Sound pollution can affect tweens, teens and even a foetus

Loudspeakers and vehicular horns should be banned except in emergencies. Pregnant women, foetus, newborns, infants and children are most susceptible to noise induced health hazards and should be given utmost protection.

Updated: October 29, 2019 11:37:40 am
sound pollution Exposing ears to prolonged and high intensity of noise more than 85 db can lead to permanent hearing loss. (Source: Getty Images)

By Dr Alok Kumar Dwivedi

With rapid urbanisation and lifestyle changes, loud noise is omnipresent and has become a part of life. Indoor and outdoor environmental noise pollution have been documented as a serious health hazard with increasing adverse effects on the foetus, infants, children, adolescents and adults. “Noise” means an unwanted or undesirable sound that leads to physical and mental problems. In fact, when the sound exceeds its limit, it becomes fatal for human health which includes everyone. Noise pollution may cause temporary or permanent hearing impairment. The most direct harmful effect of excessive noise falls on the ears. Many times, extreme noise ruptures the ear drums.

Exposing ears to prolonged and high intensity of noise more than 85 db can lead to permanent hearing loss. Cochlea is the main sense organ of hearing; it has very delicate hair cells which detect sound frequencies. These cells are severely damaged if exposed to prolonged duration of sound intensity of around 85 to 125 dB. The main sources of such ear-splitting noise are machinery, vehicles, loud music, using headphones or the extreme instances of noise produced by aeroplane, missile or gun firing.

Noise induced hearing loss and non-auditory adverse effects due to noise pollution, are being increasingly diagnosed in all age groups including the foetus.

Effects of sounds on children

Young children: One of the most common ways young children are exposed to excessive noise is via noisy toys. Many toys are designed to be played at a distance from the body, but a young child will bring the toy close to his/her face and ears. By doing this, the resulting sound is louder and therefore more damaging. Some toys can reach 100dB or more if placed close to the ear.

Tweens and teens: Research has shown that there has been an increase in hearing loss in adolescents during the past three decades. What is even more frightening is that a loss of hearing may go undetected for many years after chronic exposure to high levels of noise. This means that the hearing loss caused by the noise teenagers are exposing themselves to today might not surface for many years.
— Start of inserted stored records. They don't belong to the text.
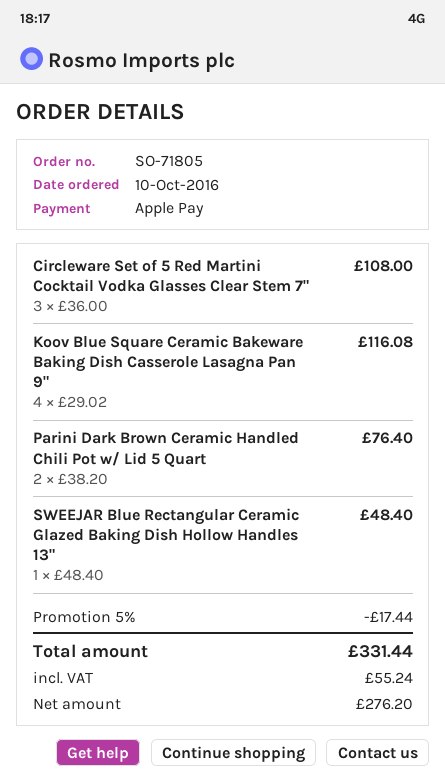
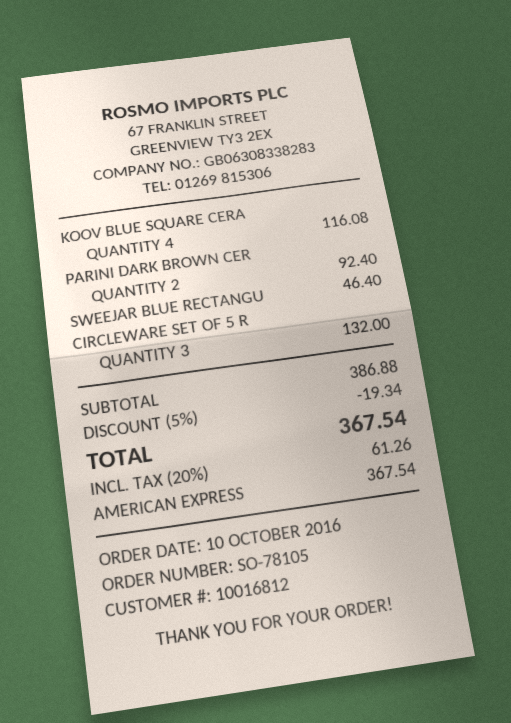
order number: SO-71805 -> SO-78105
payment method: Apple Pay -> American Express
Circleware Set of 5 Red Martini Cocktail Vodka Glasses Clear Stem 7": 3 for 108.00 -> 3 for 132.00
Parini Dark Brown Ceramic Handled Chili Pot w/ Lid 5 Quart: 2 for 76.40 -> 2 for 92.40
SWEEJAR Blue Rectangular Ceramic Glazed Baking Dish Hollow Handles 13": 1 for 48.40 -> 1 for 46.40
discount: 5% = 17.44 -> 5% = 19.34
tax: 55.24 -> 61.26
total: 331.44 -> 367.54

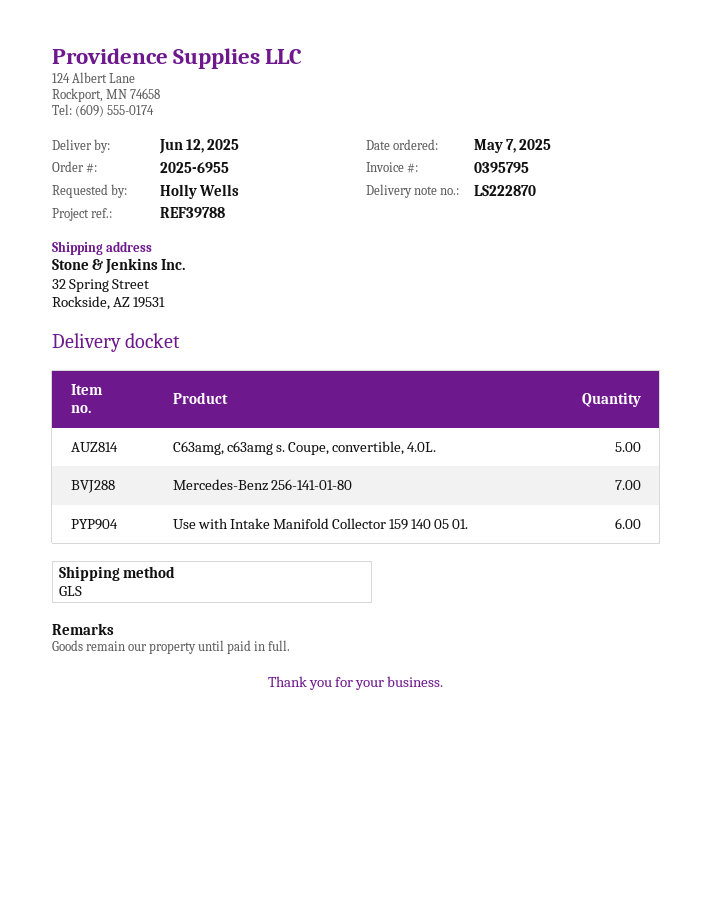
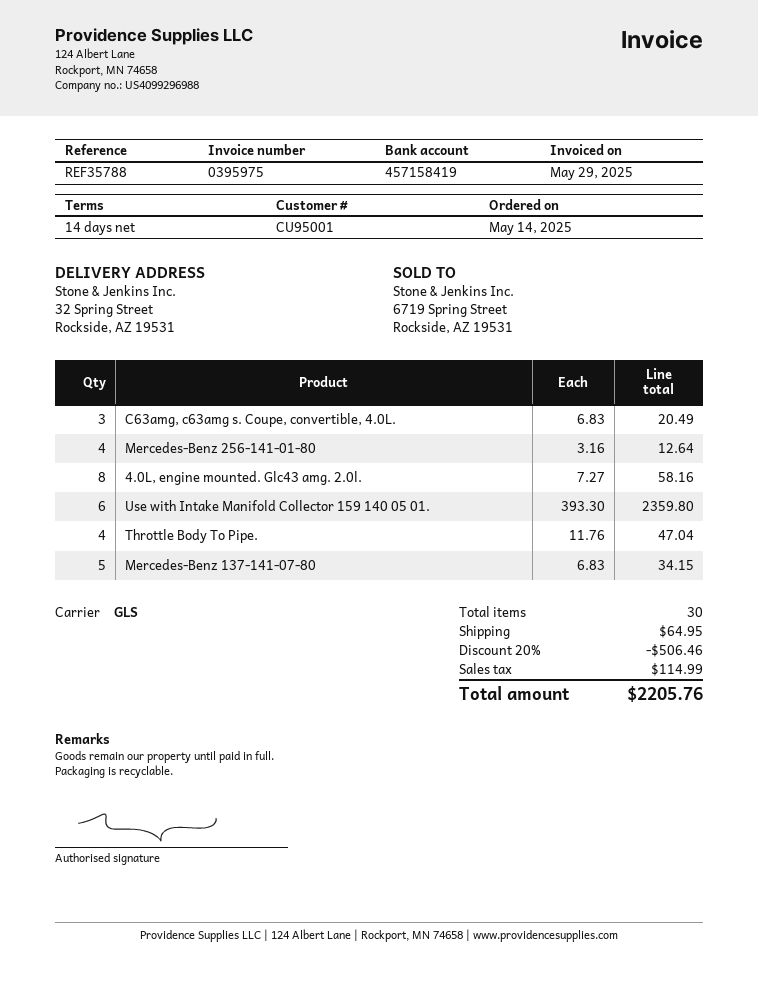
order date: 2025-05-07 -> 2025-05-14
invoice number: 0395795 -> 0395975
reference: REF39788 -> REF35788
C63amg, c63amg s. Coupe, convertible, 4.0L.: 5 -> 3
Mercedes-Benz 256-141-01-80: 7 -> 4
4.0L, engine mounted. Glc43 amg. 2.0l.: none -> 8
Throttle Body To Pipe.: none -> 4
Mercedes-Benz 137-141-07-80: none -> 5

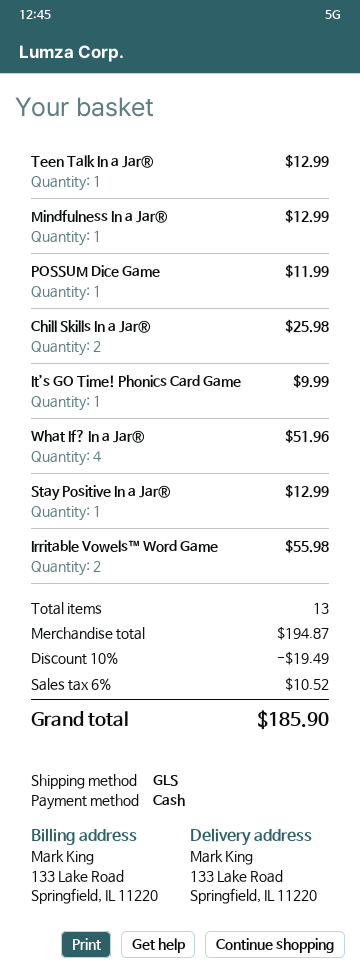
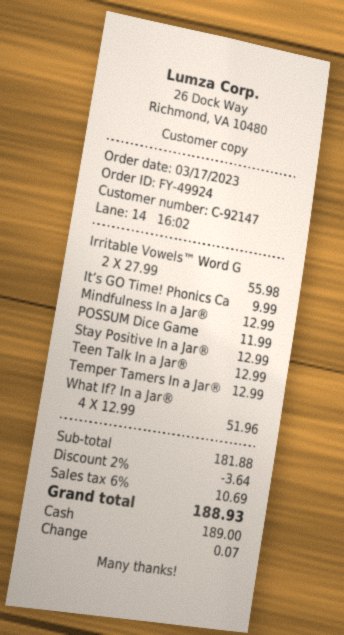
Chill Skills In a Jar®: 2 for 25.98 -> none
Temper Tamers In a Jar®: none -> 1 for 12.99
subtotal: 194.87 -> 181.88
discount: 10% = 19.49 -> 2% = 3.64
tax: 6% = 10.52 -> 6% = 10.69
total: 185.90 -> 188.93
Potential sources of loud noise include playing a musical instrument, attending concerts, and using personal headphones to listen to music or games, as well as lawn mowing, hunting or target shooting. Teenagers should be advised to limit the duration and intensity of sound exposure or noisy activities, such as concert-going or playing in a band, and to use hearing protection whenever engaged in these activities. Outdated motorised vehicles, machinery, increasing traffic, congested residential areas, crowded malls and unregulated commercial and industrial noise have become a source of noise pollution with long-term disability.

Also Read| Being Baba: What music is right for your child’s ears?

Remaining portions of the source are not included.